> _TO DO_
Include the line containing "выбрано лучшее произведение" and all lines before it, repeated exactly from the listing below, without pictures.

> _MATERIAL FOR THE TASK_
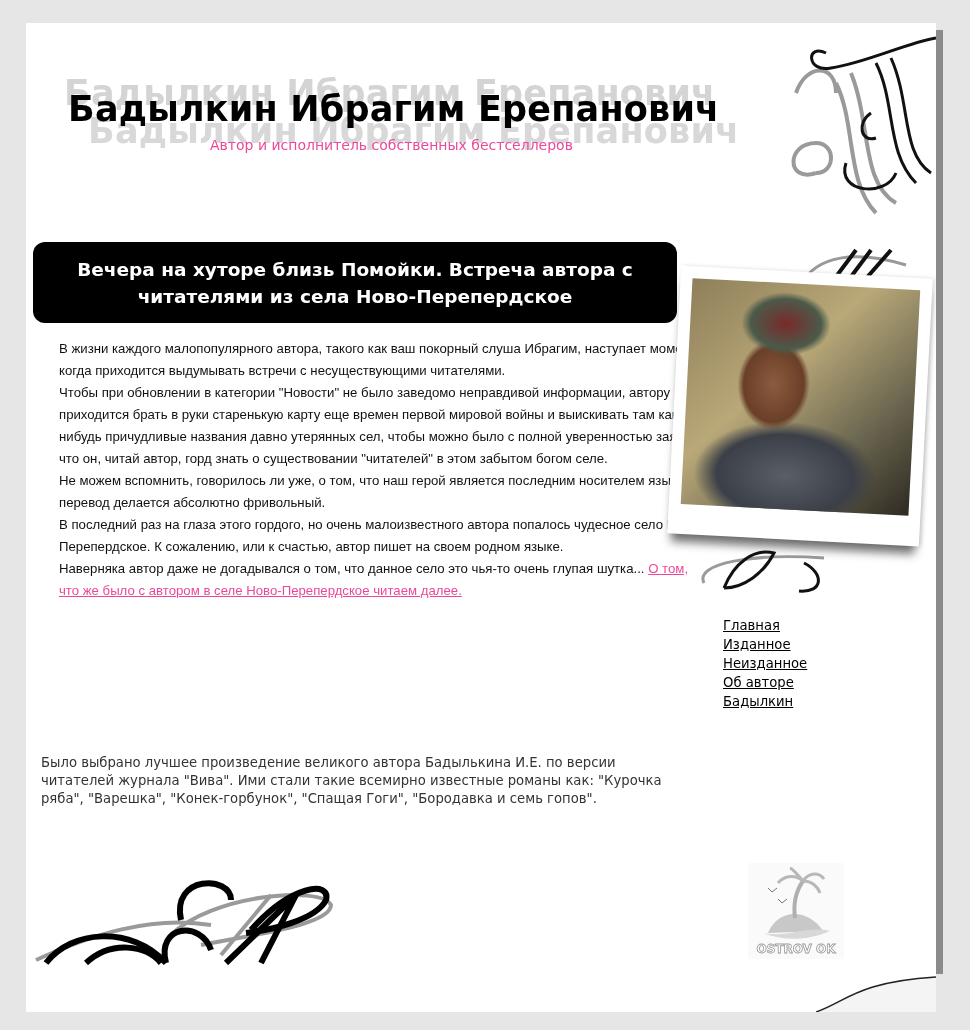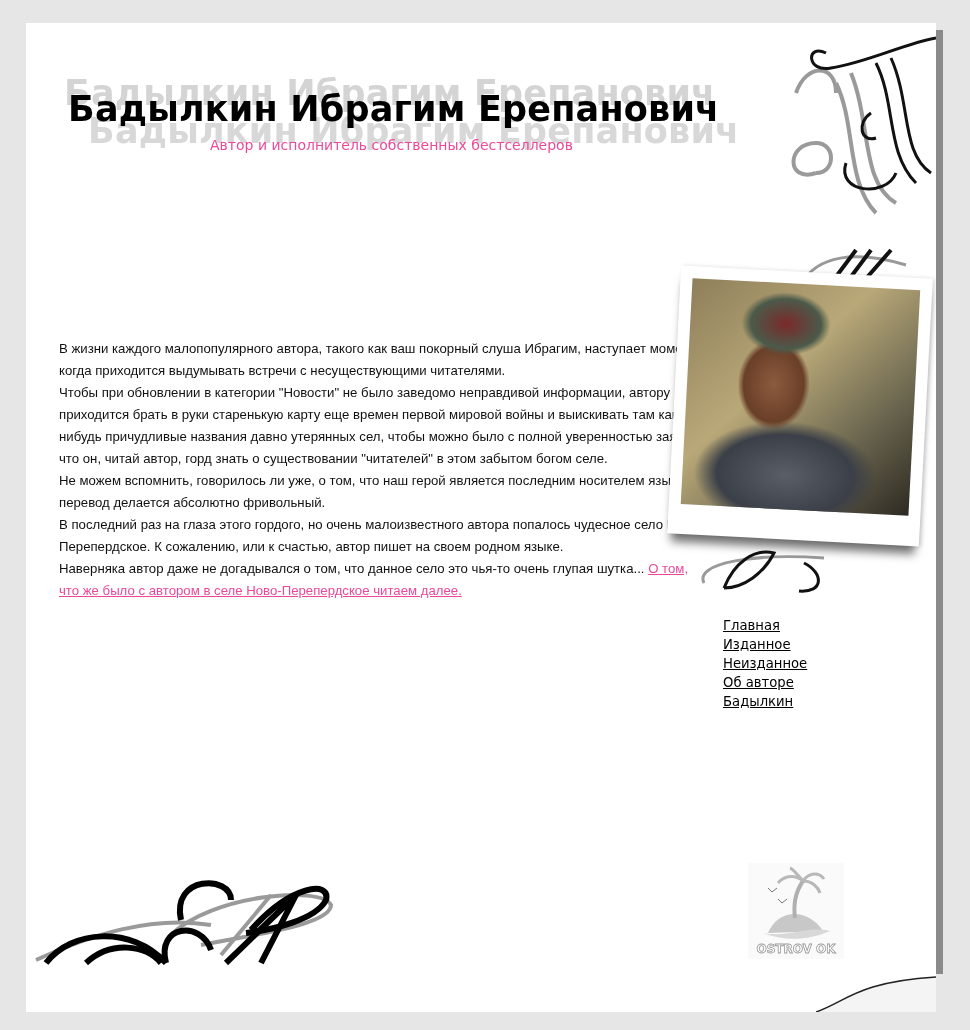--- a/index.html
+++ b/index.html
@@ -170,20 +170,21 @@
   <svg class="flourish" style="left:668px; top:520px;" width="150" height="55" viewBox="0 0 150 55">
     <g fill="none" stroke="#9a9a9a" stroke-width="3">
         <path d="M10 40 C0 20, 60 10, 130 15"></path>
       </g>
     <g fill="none" stroke="#111" stroke-width="3">
       <path d="M30 45 C40 20, 60 5, 80 10 C70 30, 50 45, 30 45"></path>
       <path d="M110 20 C130 30, 130 50, 105 48"></path>
     </g>
   </svg>
 
+  <div class="news-heading h1">Вечера на хуторе близь Помойки. Встреча автора с читателями из села Ново-Перепердское</div>
 
   <div class="article-body">
     <p>В жизни каждого малопопулярного автора, такого как ваш покорный слуша Ибрагим, наступает момент, когда приходится выдумывать встречи с несуществующими читателями.</p>
     <p>Чтобы при обновлении в категории "Новости" не было заведомо неправдивой информации, автору приходится брать в руки старенькую карту еще времен первой мировой войны и выискивать там какие-нибудь причудливые названия давно утерянных сел, чтобы можно было с полной уверенностью заявить, что он, читай автор, горд знать о существовании "читателей" в этом забытом богом селе.</p>
     <p>Не можем вспомнить, говорилось ли уже, о том, что наш герой является последним носителем языка и перевод делается абсолютно фривольный.</p>
     <p>В последний раз на глаза этого гордого, но очень малоизвестного автора попалось чудесное село Ново-Перепердское. К сожалению, или к счастью, автор пишет на своем родном языке.</p>
     <p><span>Наверняка автор даже не догадывался о том, что данное село это чья-то очень глупая шутка...</span> <a class="read-more">О том, что же было с автором в селе Ново-Перепердское читаем далее.</a></p>
   </div>
 
   <div class="polaroid">
@@ -191,20 +192,21 @@
   </div>
 
   <ul class="nav">
     <li><a>Главная</a></li>
     <li><a>Изданное</a></li>
     <li><a>Неизданное</a></li>
     <li><a>Об авторе</a></li>
     <li><a>Бадылкин</a></li>
   </ul>
 
+  <div class="article2-body">Было выбрано лучшее произведение великого автора Бадылькина И.Е. по версии читателей журнала "Вива". Ими стали такие всемирно известные романы как: "Курочка ряба", "Варешка", "Конек-горбунок", "Спащая Гоги", "Бородавка и семь гопов".</div>
 
   <svg class="flourish" style="left:5px; top:852px;" width="320" height="90" viewBox="0 0 320 90">
     <g fill="none" stroke="#9a9a9a" stroke-width="4">
       <path d="M5 85 C60 60, 120 40, 180 50"></path>
       <path d="M140 60 C180 20, 290 10, 300 30 C300 50, 220 60, 170 70"></path>
       <path d="M190 80 L240 20"></path>
     </g>
     <g fill="none" stroke="#000" stroke-width="6">
       <path d="M15 88 C40 55, 100 50, 135 88"></path>
       <path d="M55 88 C80 65, 115 70, 130 88"></path>

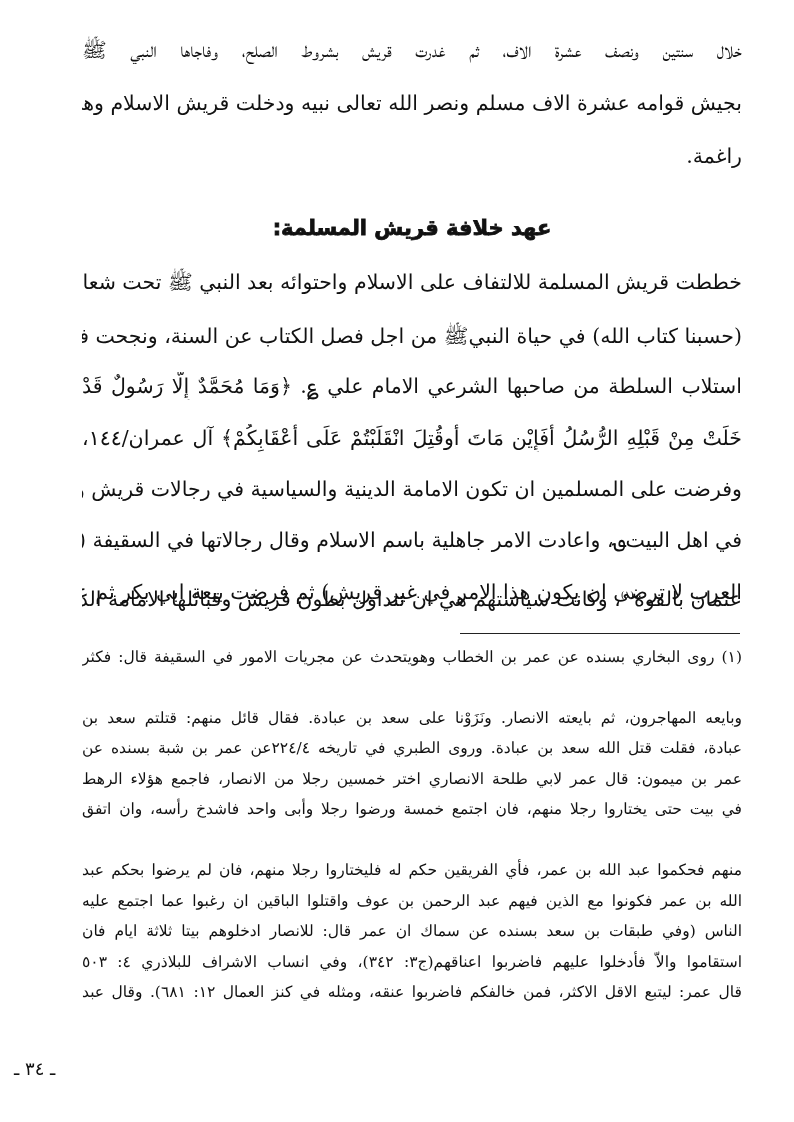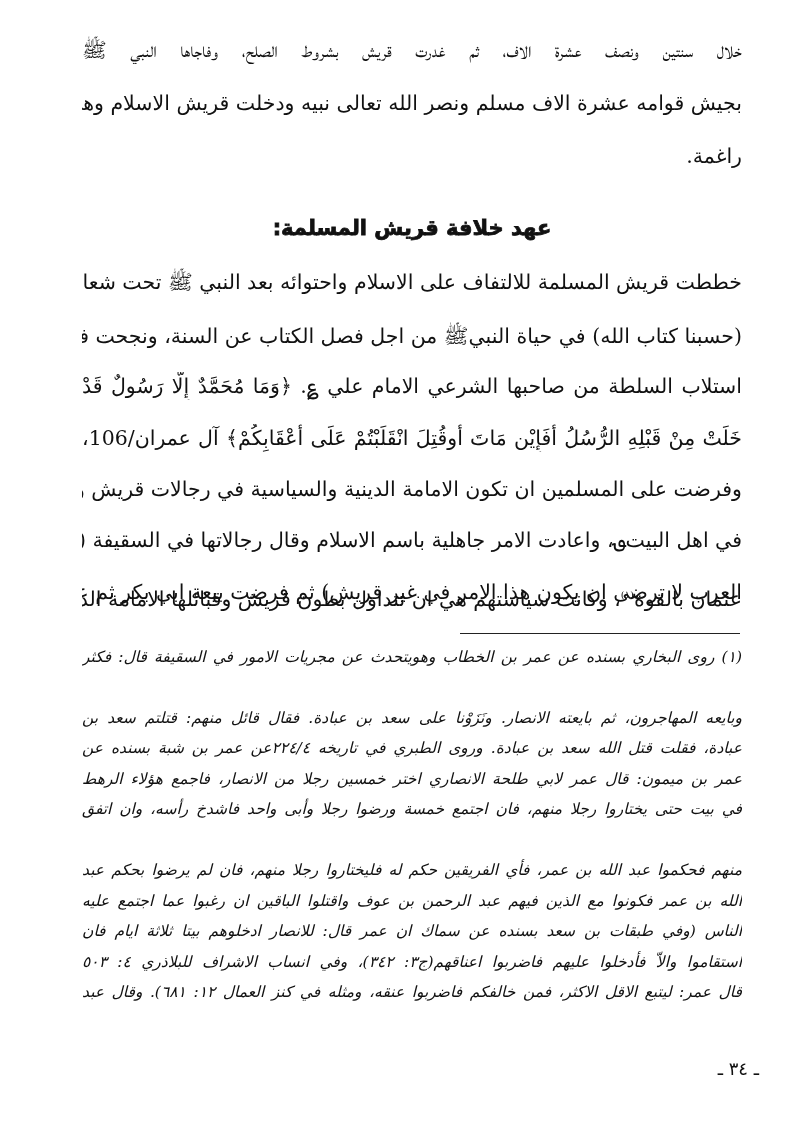--- a/index.html
+++ b/index.html
@@ -22,43 +22,43 @@
     font-family: "DejaVu Sans", sans-serif; font-weight: 900; font-size: 21px;
     line-height: 28px; -webkit-text-stroke: 0.8px #111;
   }
   .fn-sep {
     position: absolute; left: 446px; top: 633px; width: 280px; height: 0;
     border-top: 1.4px solid #222;
   }
   .fn-line {
     position: absolute; left: 68px; width: 660px;
     direction: rtl; text-align: justify; text-align-last: justify;
-    font-size: 15.5px; line-height: 22px; white-space: nowrap; overflow: hidden; font-style: italic;
+    font-size: 15.5px; line-height: 22px; white-space: nowrap; overflow: hidden;
   }
   sup { font-size: 10px; line-height: 0; }
   .page-number {
-    position: absolute; left: 0; width: 745px; top: 1058px; text-align: right;
+    position: absolute; left: 0; width: 745px; top: 1058px; text-align: left;
     direction: rtl; font-size: 18px; font-family: "DejaVu Sans", sans-serif;
   }
 </style>
 </head>
 <body>
 
 <div class="page">
 
   <div class="body-line" style="top:36px">خلال سنتين ونصف عشرة الاف، ثم غدرت قريش بشروط الصلح، وفاجاها النبي ﷺ</div>
   <div class="body-line" style="top:89px">بجيش قوامه عشرة الاف مسلم ونصر الله تعالى نبيه ودخلت قريش الاسلام وهي</div>
   <div class="body-line last" style="top:142px">راغمة.</div>
 
   <div class="heading" style="top:214px">عهد خلافة قريش المسلمة:</div>
 
   <div class="body-line" style="top:268px">خططت قريش المسلمة للالتفاف على الاسلام واحتوائه بعد النبي ﷺ تحت شعار</div>
   <div class="body-line" style="top:322px">(حسبنا كتاب الله) في حياة النبيﷺ من اجل فصل الكتاب عن السنة، ونجحت في</div>
   <div class="body-line" style="top:372px">استلاب السلطة من صاحبها الشرعي الامام علي ؏. ﴿وَمَا مُحَمَّدٌ إِلَّا رَسُولٌ قَدْ</div>
-  <div class="body-line" style="top:424px">خَلَتْ مِنْ قَبْلِهِ الرُّسُلُ أَفَإِيْن مَاتَ أَوقُتِلَ انْقَلَبْتُمْ عَلَى أَعْقَابِكُمْ﴾ آل عمران/106،</div>
+  <div class="body-line" style="top:424px">خَلَتْ مِنْ قَبْلِهِ الرُّسُلُ أَفَإِيْن مَاتَ أَوقُتِلَ انْقَلَبْتُمْ عَلَى أَعْقَابِكُمْ﴾ آل عمران/١٤٤،</div>
   <div class="body-line" style="top:475px">وفرضت على المسلمين ان تكون الامامة الدينية والسياسية في رجالات قريش وليست</div>
   <div class="body-line" style="top:526px">في اهل البيت؈، واعادت الامر جاهلية باسم الاسلام وقال رجالاتها في السقيفة (ان</div>
   <div class="body-line" style="top:578px">العرب لا ترضى ان يكون هذا الامر في غير قريش) ثم فرضت بيعة ابي بكر ثم عمر ثم</div>
 
   <div class="body-line" style="top:585px">
     <span>عثمان بالقوة</span><sup>(١)</sup><span>، وكانت سياستهم هي ان تتداول بطون قريش وقبائلها الامامة الدينية</span>
   </div>
 
   <div class="fn-sep"></div>
 

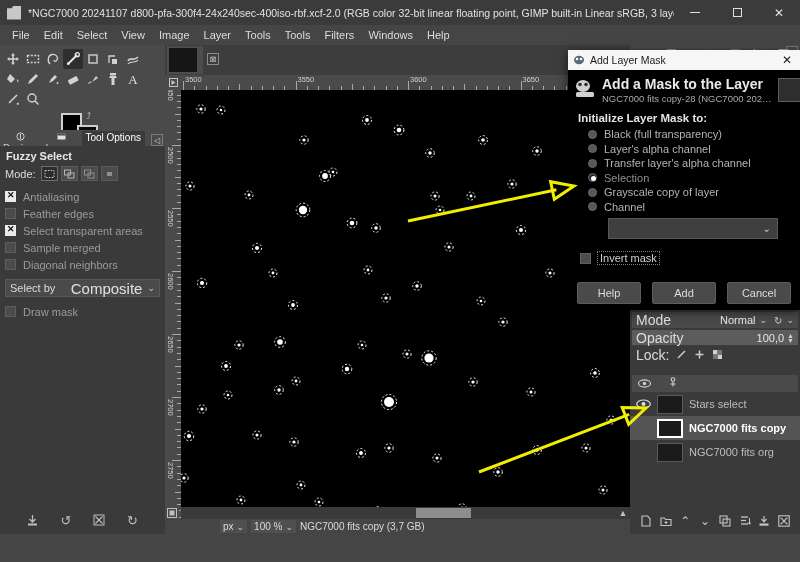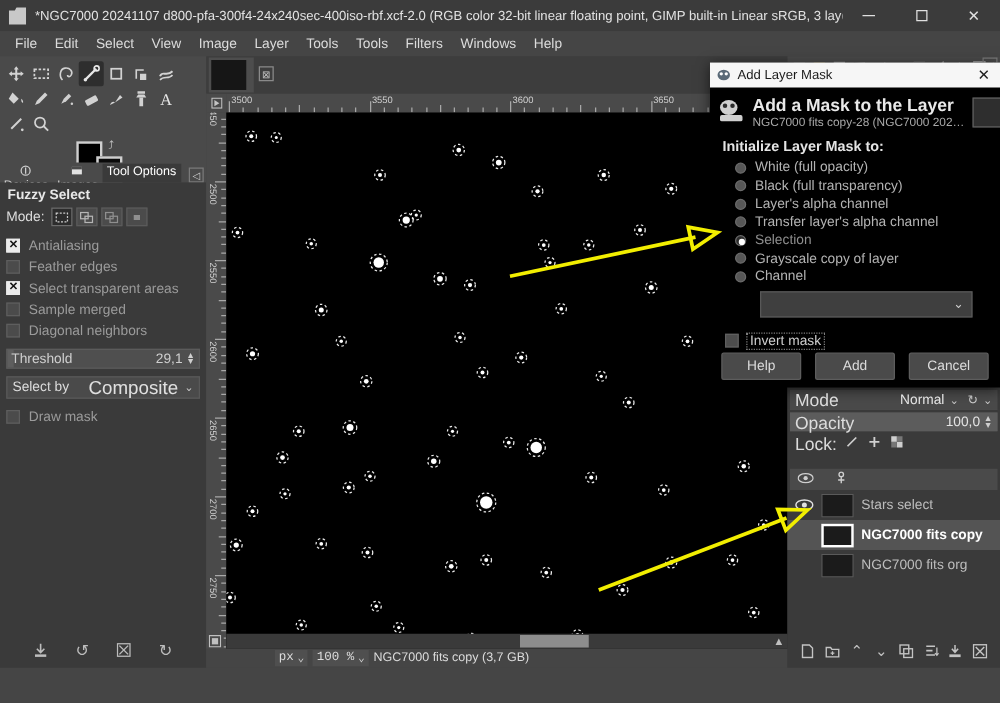--- a/index.html
+++ b/index.html
@@ -135,21 +135,21 @@
   .hthumb { position:absolute; left:235px; top:1px; width:55px; height:10px; background:#8d8d8d; }
   .nav-corner { position:absolute; right:0px; bottom:15px; width:14px; height:12px;
                 background:#3a3a3a; color:#bfbfbf; font-size:9px;
                 display:flex;align-items:center;justify-content:center; }
   .qmask { position:absolute; left:0px; bottom:15px; width:14px; height:12px; background:#4a4a4a;
            display:flex;align-items:center;justify-content:center; }
 
   .statusbar { position:absolute; left:0; bottom:0; width:465px; height:15px;
                background:#454545; display:flex; align-items:center; padding-left:55px; gap:4px; }
   .unit-combo { display:flex; align-items:center; gap:3px; background:#4f4f4f; padding:0 3px;
-                height:13px;font-family:Liberation Mono, monospace; }
+                height:13px; }
   .st-text { font-size:10px; color:#dcdcdc; }
 
   
   .rdock { position:absolute; left:630px; top:45px; width:170px; height:489px; background:#3a3a3a; }
   .rdock-icons { position:absolute; left:0; top:0; width:170px; height:15px;
                  background:#4a4a4a; display:flex; align-items:center; padding-left:2px; gap:1px; }
   .rdi { width:15px; height:13px; display:flex; align-items:center; justify-content:center; }
   .rdock-menu { position:absolute; right:2px; top:1px; width:12px; height:12px;
                 border:1px solid #7a7a7a; color:#ccc; font-size:8px;
                 display:flex;align-items:center;justify-content:center; }
@@ -426,29 +426,20 @@
     </div>
     <div class="chk-row">
       <span class="chk"></span>
       <span class="chk-lbl">Sample merged</span>
     </div>
     <div class="chk-row">
       <span class="chk"></span>
       <span class="chk-lbl">Diagonal neighbors</span>
     </div>
 
-    <div class="slider-row">
-      <div class="slider-fill"></div>
-      <span class="slider-lbl">Threshold</span>
-      <span class="slider-val">29,1</span>
-      <span class="spin">
-          <span>▲</span>
-          <span>▼</span>
-        </span>
-    </div>
 
     <div class="combo-row">
       <span class="combo-lbl">Select by</span>
       <span class="combo-val">Composite</span>
       <span class="combo-arrow">⌄</span>
     </div>
 
     <div class="chk-row" style="margin-top:6px">
       <span class="chk"></span>
       <span class="chk-lbl">Draw mask</span>
@@ -985,24 +976,20 @@
         <div class="dlg-h2">NGC7000 fits copy-28 (NGC7000 202…</div>
       </span>
       <span class="dlg-prev"></span>
     </div>
 
     <div class="dlg-body">
       <div class="dlg-sect">Initialize Layer Mask to:</div>
 
       <div class="radio-row">
         <span class="radio"></span>
-        <span class="radio-lbl">White (full opacity)</span>
-      </div>
-      <div class="radio-row">
-        <span class="radio"></span>
         <span class="radio-lbl">Black (full transparency)</span>
       </div>
       <div class="radio-row">
         <span class="radio"></span>
         <span class="radio-lbl">Layer's alpha channel</span>
       </div>
       <div class="radio-row">
         <span class="radio"></span>
         <span class="radio-lbl">Transfer layer's alpha channel</span>
       </div>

> _RESULT OF THE TASK_
--- a/index.html
+++ b/index.html
@@ -170,20 +170,21 @@
   <svg class="flourish" style="left:668px; top:520px;" width="150" height="55" viewBox="0 0 150 55">
     <g fill="none" stroke="#9a9a9a" stroke-width="3">
         <path d="M10 40 C0 20, 60 10, 130 15"></path>
       </g>
     <g fill="none" stroke="#111" stroke-width="3">
       <path d="M30 45 C40 20, 60 5, 80 10 C70 30, 50 45, 30 45"></path>
       <path d="M110 20 C130 30, 130 50, 105 48"></path>
     </g>
   </svg>
 
+  <div class="news-heading h1">Вечера на хуторе близь Помойки. Встреча автора с читателями из села Ново-Перепердское</div>
 
   <div class="article-body">
     <p>В жизни каждого малопопулярного автора, такого как ваш покорный слуша Ибрагим, наступает момент, когда приходится выдумывать встречи с несуществующими читателями.</p>
     <p>Чтобы при обновлении в категории "Новости" не было заведомо неправдивой информации, автору приходится брать в руки старенькую карту еще времен первой мировой войны и выискивать там какие-нибудь причудливые названия давно утерянных сел, чтобы можно было с полной уверенностью заявить, что он, читай автор, горд знать о существовании "читателей" в этом забытом богом селе.</p>
     <p>Не можем вспомнить, говорилось ли уже, о том, что наш герой является последним носителем языка и перевод делается абсолютно фривольный.</p>
     <p>В последний раз на глаза этого гордого, но очень малоизвестного автора попалось чудесное село Ново-Перепердское. К сожалению, или к счастью, автор пишет на своем родном языке.</p>
     <p><span>Наверняка автор даже не догадывался о том, что данное село это чья-то очень глупая шутка...</span> <a class="read-more">О том, что же было с автором в селе Ново-Перепердское читаем далее.</a></p>
   </div>
 
   <div class="polaroid">
@@ -191,20 +192,21 @@
   </div>
 
   <ul class="nav">
     <li><a>Главная</a></li>
     <li><a>Изданное</a></li>
     <li><a>Неизданное</a></li>
     <li><a>Об авторе</a></li>
     <li><a>Бадылкин</a></li>
   </ul>
 
+  <div class="article2-body">Было выбрано лучшее произведение великого автора Бадылькина И.Е. по версии читателей журнала "Вива". Ими стали такие всемирно известные романы как: "Курочка ряба", "Варешка", "Конек-горбунок", "Спащая Гоги", "Бородавка и семь гопов".</div>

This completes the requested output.